Tralasciando il centrocampo (unico reparto completo), anche la difesa attuale conta numeri simili allo scorso campionato: incassati pari numero di gol (25) con la solita gara di differenza. In questo caso la differenza staziona nell’atteggiamento, ovvero la passata percezione di solidità ed organizzazione trasmessa dal reparto non traspare più con la stessa nitidezza; la flessione del rendimento di alcuni elementi e l’affollamento di Over 30 in ruoli chiave del reparto richiede l’innesto di forze fresche. Come da tradizione per ogni mercato che si rispetti, il nome di Ranocchia viene accostato al Bologna (anzi, in questo caso viene addirittura insinuato che il giocatore interista sia reticente nel valutare proposte estere in quanto in attesa di avances bolognesi) e la soluzione tende a confondere: se la mente torna al Bari di Ventura allora si parla di un difensore di prim’ordine (vero pezzo forte della coppia Ranocchia-Bonucci) ma da quei tempi sono passati oceani sotto i ponti, e l’ex-capitano nerazzurro ha contemplato molte più ombre che luci. Clamorosamente più convincente l’ipotesi Caceres, per il quale anche solo l’ammiccamento infiamma le Due Torri: sebbene sia riemerso soltanto recentemente dal tunnel di un travagliato infortunio, il peso tecnico ed il curriculum del ventinovenne uruguaiano sono troppo pesanti e convincenti per essere trascurati. Ingaggiare Martin Caceres sarebbe uno squillo di tromba acutissimo, segnale lampante di una direzione di crescita eccessivamente diluita da alcuni mesi; il giocatore è svincolato, Donadoni emanerebbe una bolla papale per allenarlo e rumors indicano che lo stesso Caceres si sarebbe offerta tramite il proprio entourage. Se sussistono le condizioni economiche sarebbe delittuoso tirarsi indietro.

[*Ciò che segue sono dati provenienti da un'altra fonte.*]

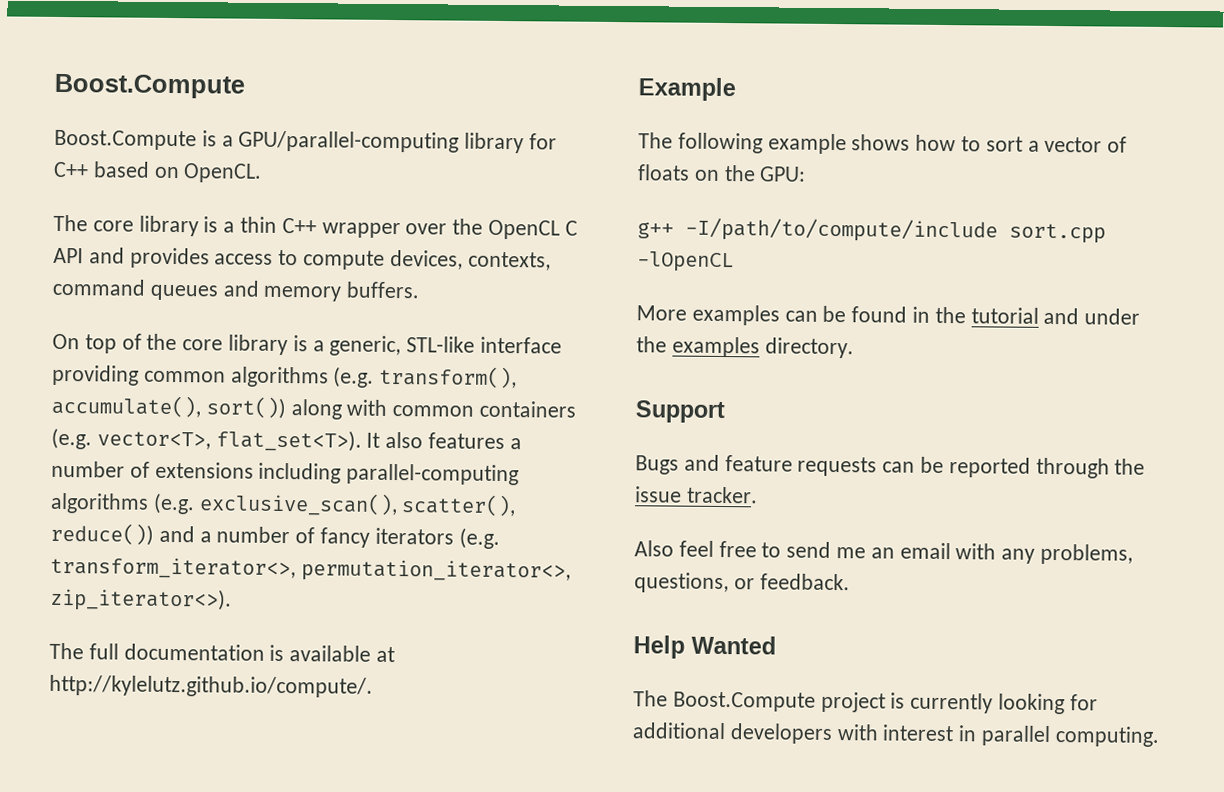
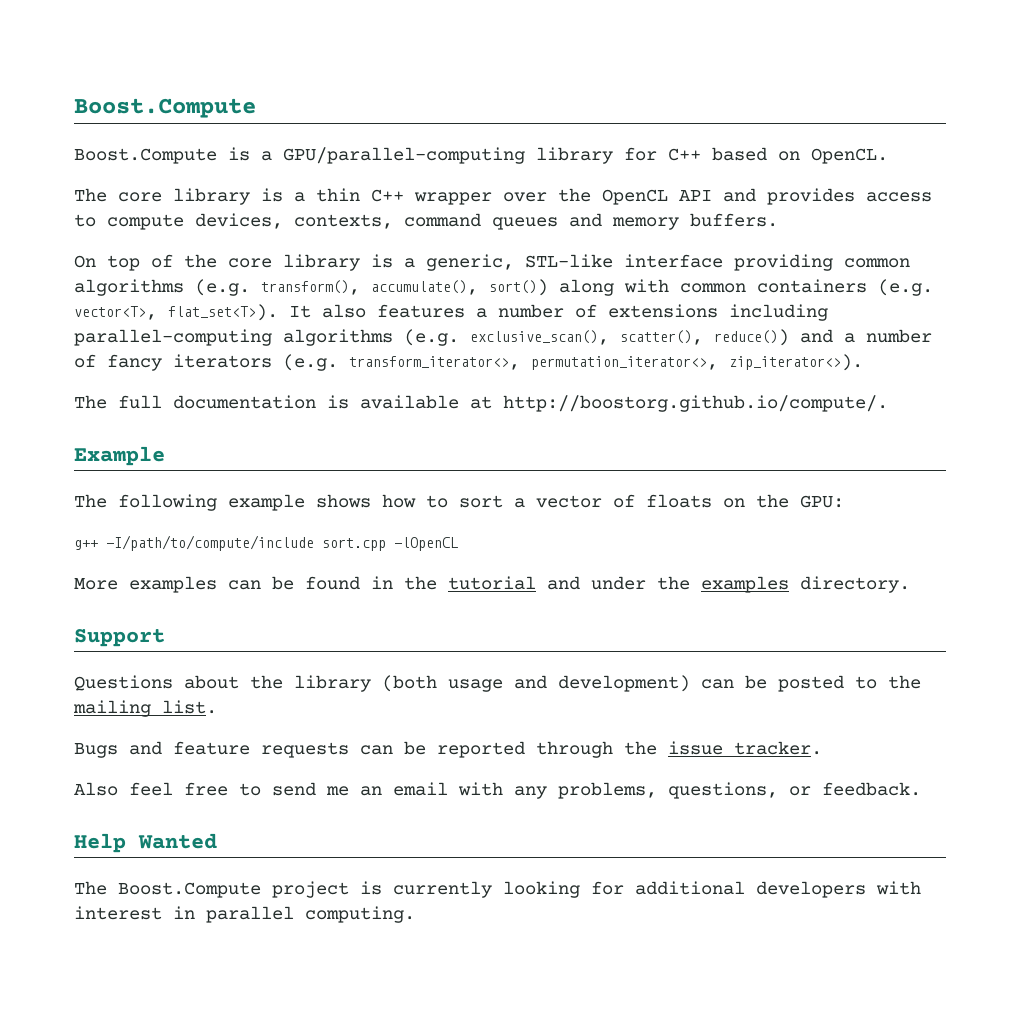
[564,220,578,236] C -> (668, 197) none
[49,674,373,698] http://kylelutz.github.io/compute/. -> [503,395,888,412] http://boostorg.github.io/compute/.
(725, 412) none -> [74,675,921,692] [73,700,217,717] // Questions about the library (both usage and development) can be posted to the mailing list.

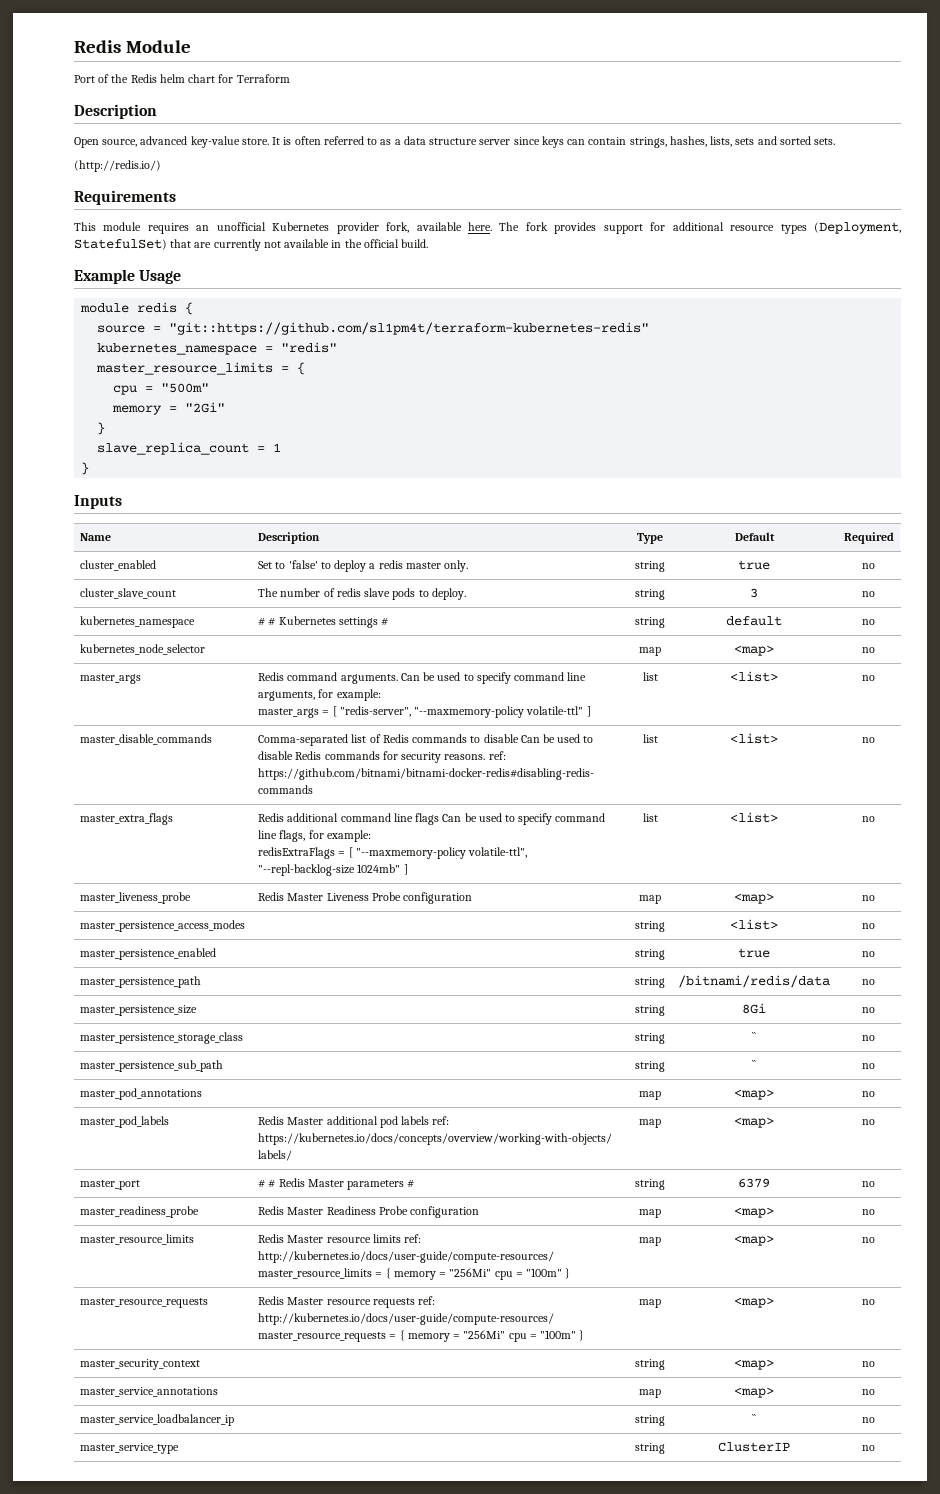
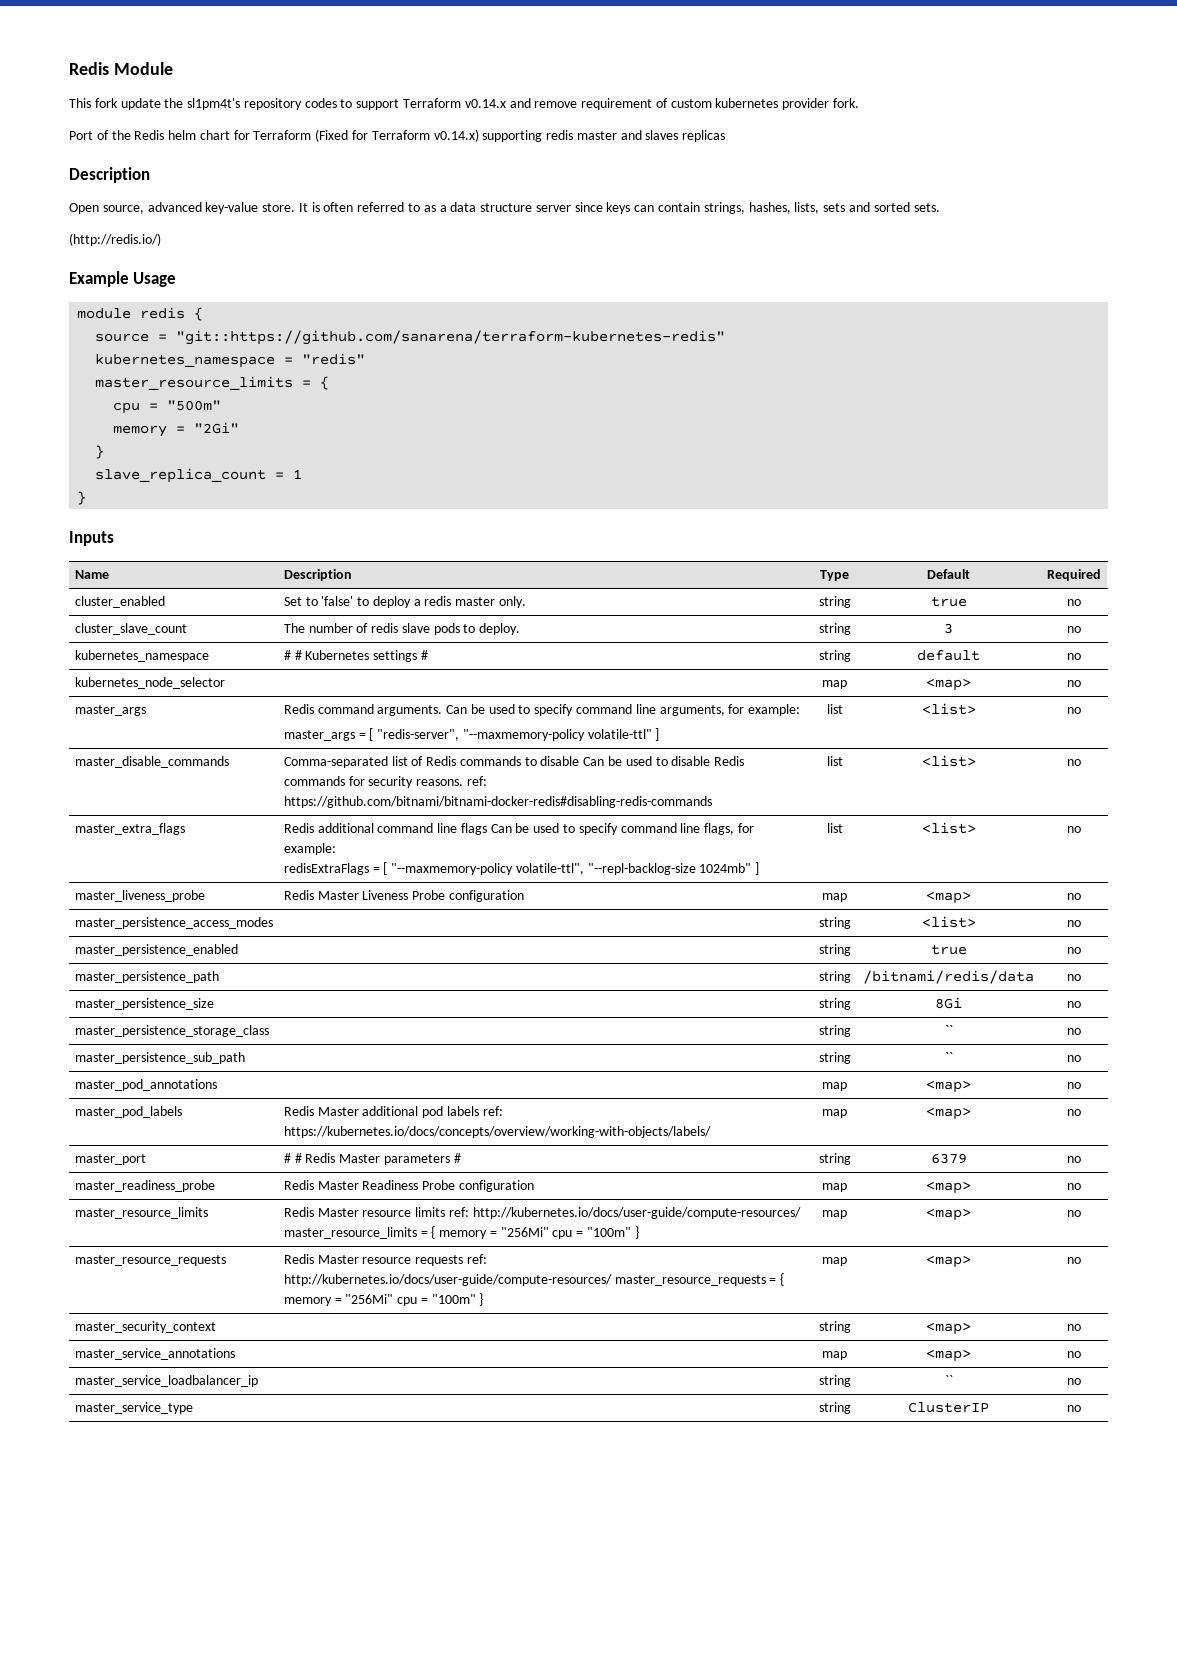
(191, 46) none -> [69,98,860,110] // This fork update the sl1pm4t's repository codes to support Terraform v0.14.x and remove requirement of custom kubernetes provider fork.
(290, 78) none -> [315,129,726,142] (Fixed for Terraform v0.14.x) supporting redis master and slaves replicas
[74,190,176,205] [74,222,902,234] [74,239,429,251] // Requirements // This module requires an unofficial Kubernetes provider fork, available here. The fork provides support for additional resource types (Deployment, StatefulSet) that are currently not available in the official build. -> (161, 239) none
[169,322,650,335] "git::https://github.com/sl1pm4t/terraform-kubernetes-redis" -> [176,330,726,345] "git::https://github.com/sanarena/terraform-kubernetes-redis"

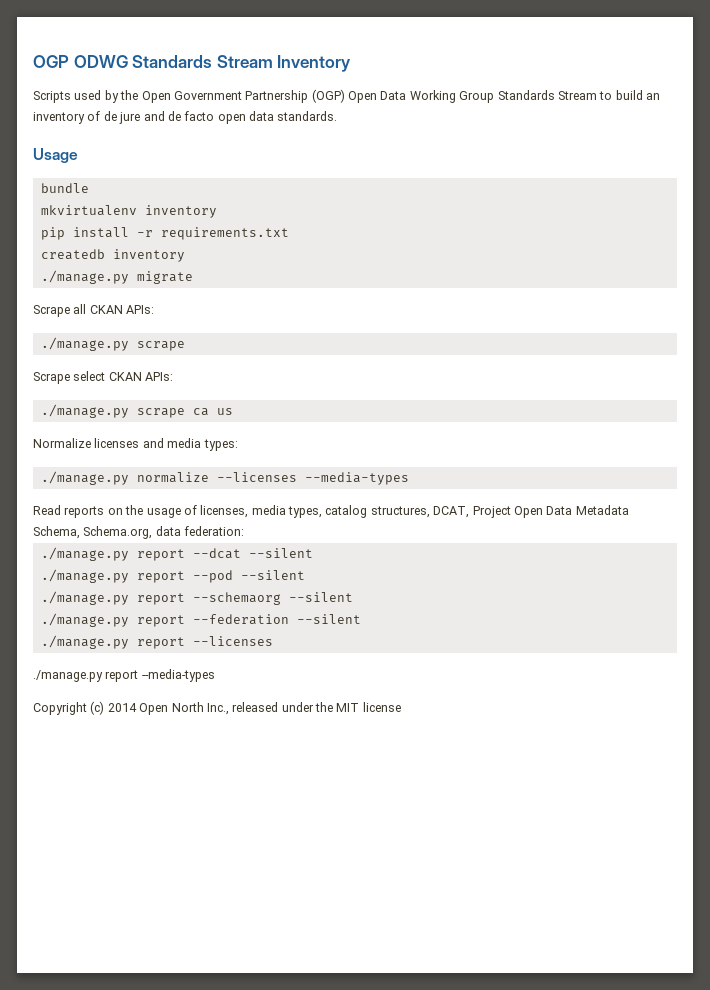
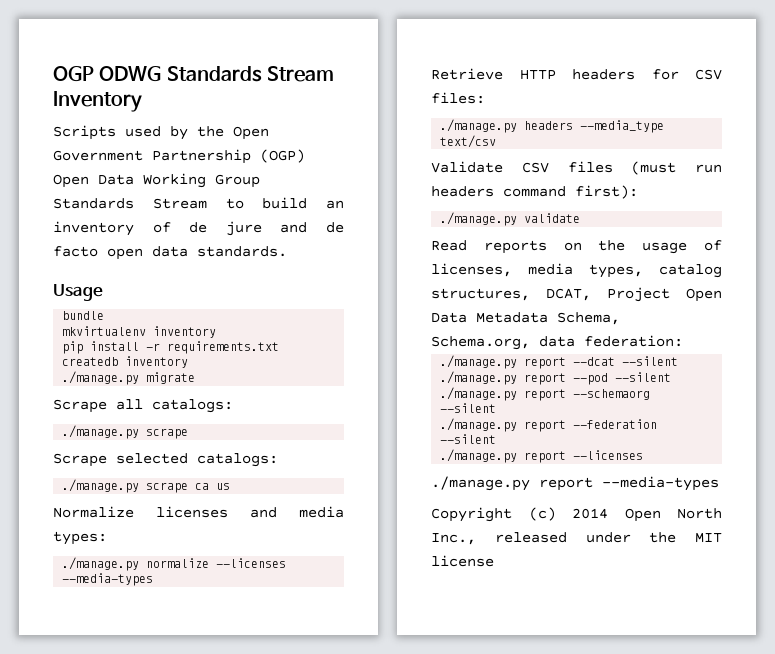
[89,305,155,314] CKAN APIs: -> [152,399,233,413] catalogs:
[73,371,174,381] select CKAN APIs: -> [116,453,278,467] selected catalogs:
(409, 478) none -> [431,68,722,80] [431,92,485,104] [440,119,665,133] [440,135,497,148] [431,161,722,175] [431,185,638,199] [440,212,581,226] // Retrieve HTTP headers for CSV files: // ./manage.py headers --media_type text/csv // Validate CSV files (must run headers command first): // ./manage.py validate

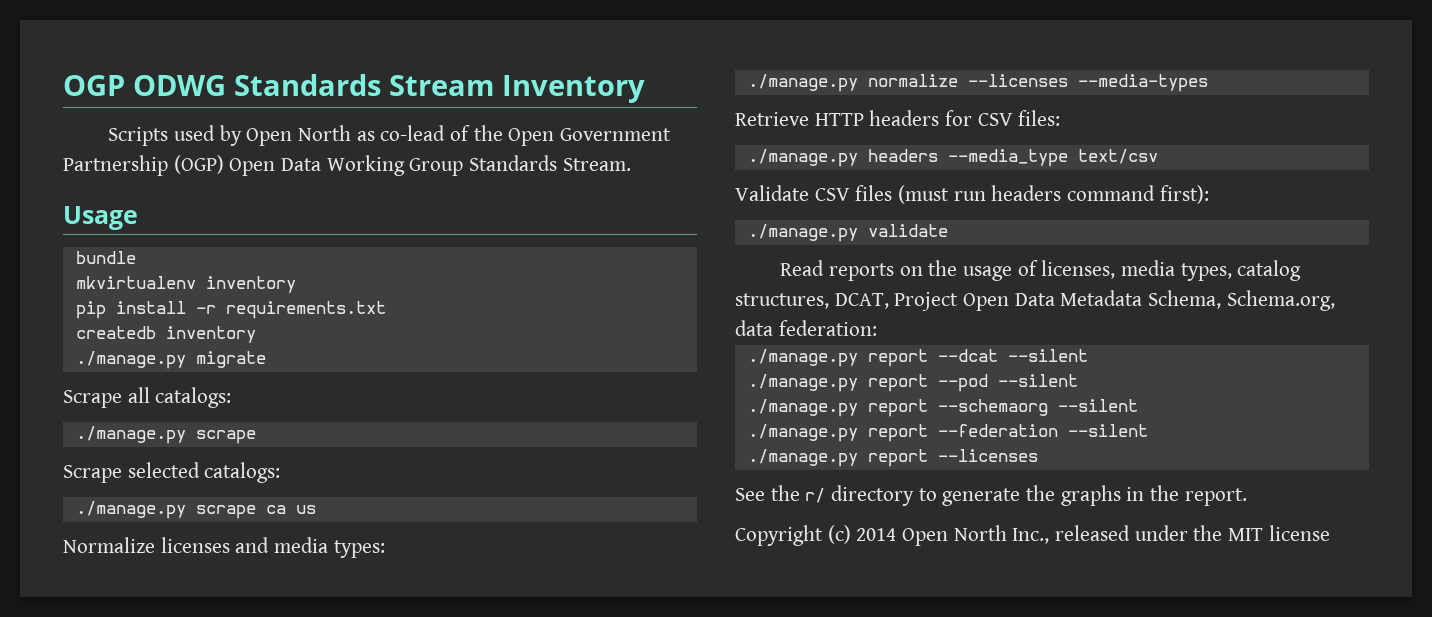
(188, 133) none -> [246,125,471,146] Open North as co-lead of
[152,197,344,209] [53,221,344,236] [53,246,287,260] Stream to build an inventory of de jure and de facto open data standards. -> [562,158,631,171] Stream.
[431,476,719,491] ./manage.py report --media-types -> [735,485,1247,506] See the r/ directory to generate the graphs in the report.

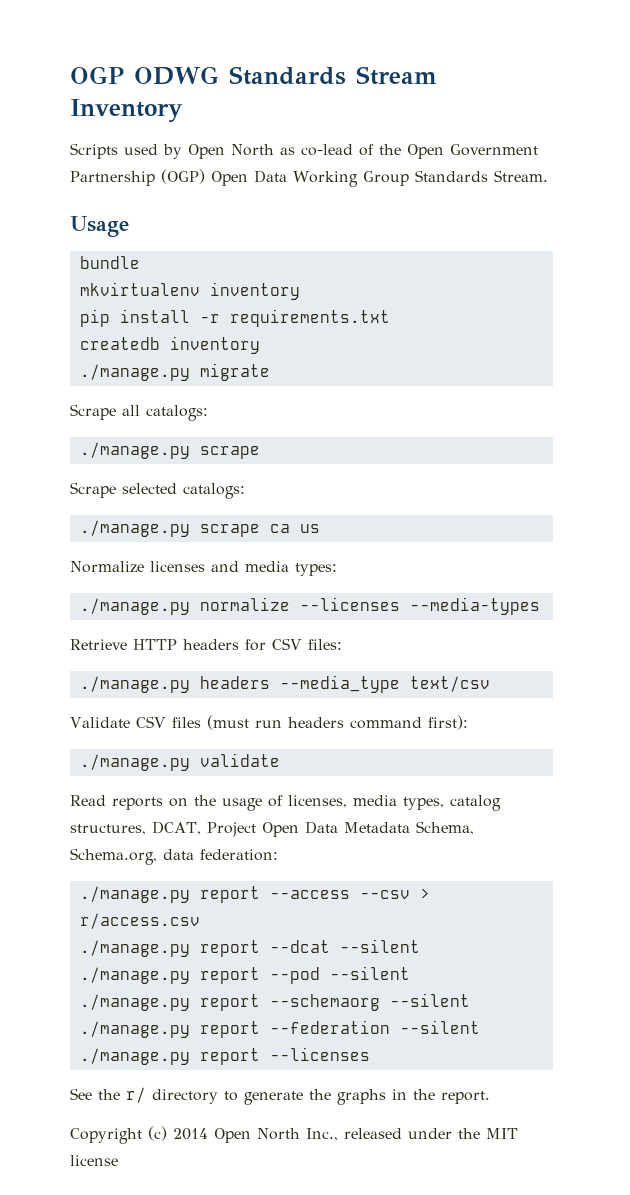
(877, 328) none -> [79,886,430,903] [79,913,200,929] // ./manage.py report --access --csv > r/access.csv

E’ quindi piuttosto limpido che del passetto avanti auspicato dal chairman Saputo, ad oggi, non se ne trovi traccia nei numeri; l’ingrato compito di riallinearsi alla tabella di marcia spetta al prode Bigon, chiamato ad operare tra la selva di illusioni e speranze della platea di una città che Roberto Baggio descriveva come “un abbraccio caldo, forte, che ti rimane dentro”, ma che oggi fatica a mascherare la veemenza con la quale morde il freno di ritrovate ambizioni.